Chris Holloway, SpectrumData’s CEO commented that “The mobilisation for this project was a significant operation, as was the continued need to import the unusual raw material for the project to keep it running on time. However, having said that, the project has run very smoothly in a reasonably complex environment thanks to a great team effort”.
“In the Data Management industry, you don’t often get the opportunity to complete a world first, so this project was a great opportunity to do that and a lot more. As with any world first, there is some level of uncertainty and risk, which can be mitigated by careful planning and testing, which is exactly what was done.”
The Use of IBM 3592 WORM Media
Until 2011, the use of WORM media in any industry for data storage was very limited. In fact, the manufacture of this specialised media is only on a make to order basis. The use of this media on this project used more than 10 times the media that had ever been consumed on a global basis.
WORM stands for “Write Once, Read Many”, and is rarely used on projects of any kind. It poses some interesting risks, but delivers unparalleled protection for the data. The key risk is that if you for any reason write data to one of these tapes in error, the tape cannot be used again, making them a potentially expensive mistake. In a project where the consolidation of data from on occasion more than 200 originals onto one new tape, being done in a particular order, the opportunity to write data in error is high. This was where the second world first was developed.
The USE of integrated WEB based Quality Control
To ensure that the project was performed correctly, and that the client was actively involved in the process, SpectrumData created the first integrated web based data migration and QC system to fully involve the client in the project and the decision making process.
The QC system, provided multi stage processing so that junior staff members could perform low level QC, and managers of the business could then sign off on the final output. No data could be output until every individual data set was accepted by the client. If the data was not acceptable to the client, they could re-order the data sets, make suggested changes, or reject the data sets based on other criteria. In a project of 18 months, the system was able to ensure the client was kept active in the process, and this in turn has produced a fantastic outcome.

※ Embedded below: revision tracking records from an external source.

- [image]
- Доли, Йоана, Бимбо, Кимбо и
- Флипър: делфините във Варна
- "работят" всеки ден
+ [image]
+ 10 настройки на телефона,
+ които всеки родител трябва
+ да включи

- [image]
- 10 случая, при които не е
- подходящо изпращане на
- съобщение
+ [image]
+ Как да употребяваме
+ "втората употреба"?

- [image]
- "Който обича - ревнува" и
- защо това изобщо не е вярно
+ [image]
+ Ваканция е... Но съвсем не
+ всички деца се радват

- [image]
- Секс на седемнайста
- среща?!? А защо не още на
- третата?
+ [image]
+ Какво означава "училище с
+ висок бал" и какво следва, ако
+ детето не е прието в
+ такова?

Establishment of a Cutting Edge Migration Data Centre
In order to run the project, SpectrumData and the client collaborated on the design and installation of a state of the art data centre in Mumbai. The installation involved more than 70 tape drives, a massive storage array, security, air conditioning, backup power, and a host of other hardware and software implementations. This was all shipped into Mumbai from 3 international locations, and constructed in readiness to start running media in less than 30 days.
The basic elements of the project involved:
- Advanced catalogue of each and every input tape and cartridge
- Digital photography of every tape to preserve its label details
- Sorting and barcoding of every tape into a logical order ready for migration
- Transfer of batches of data to disk array, where consolidation and comparisons were performed
- Updating of metadata catalogue based on data read vs data expected
- Formulation of an output strategy based on the consolidation of millions of files in the correct order, on a project by project basis.
- Quality control of the proposed output to be created prior to output
- Final output on dual 3592 WORM media.
- Labelling and creation of an online ordering and tape management system to track all inputs that went to an output, and the relative file positions of every file transferred.
The project has involved the transfer and rearrangement of hundreds of millions of files from several Petabytes of data. A single file output in the incorrect order was basis for rejection of the output product and specialised tools and MD5 tracking was used to track the movement of every byte.
The business continuity and disaster recovery requirements of our client also dictated that they should keep a second backup copy of the data offsite and away from operational copies of the data – a standard which is now commonplace but very difficult and expensive to achieve when you have 100K+ media cartridges to duplicate! Remastering the data onto higher density tape media (3590 to 3592 roughly gives a compression ratio of 50:1) – resulting in a much more manageable volume of tape cartridges.
For SpectrumData and the client, the project was a massive success.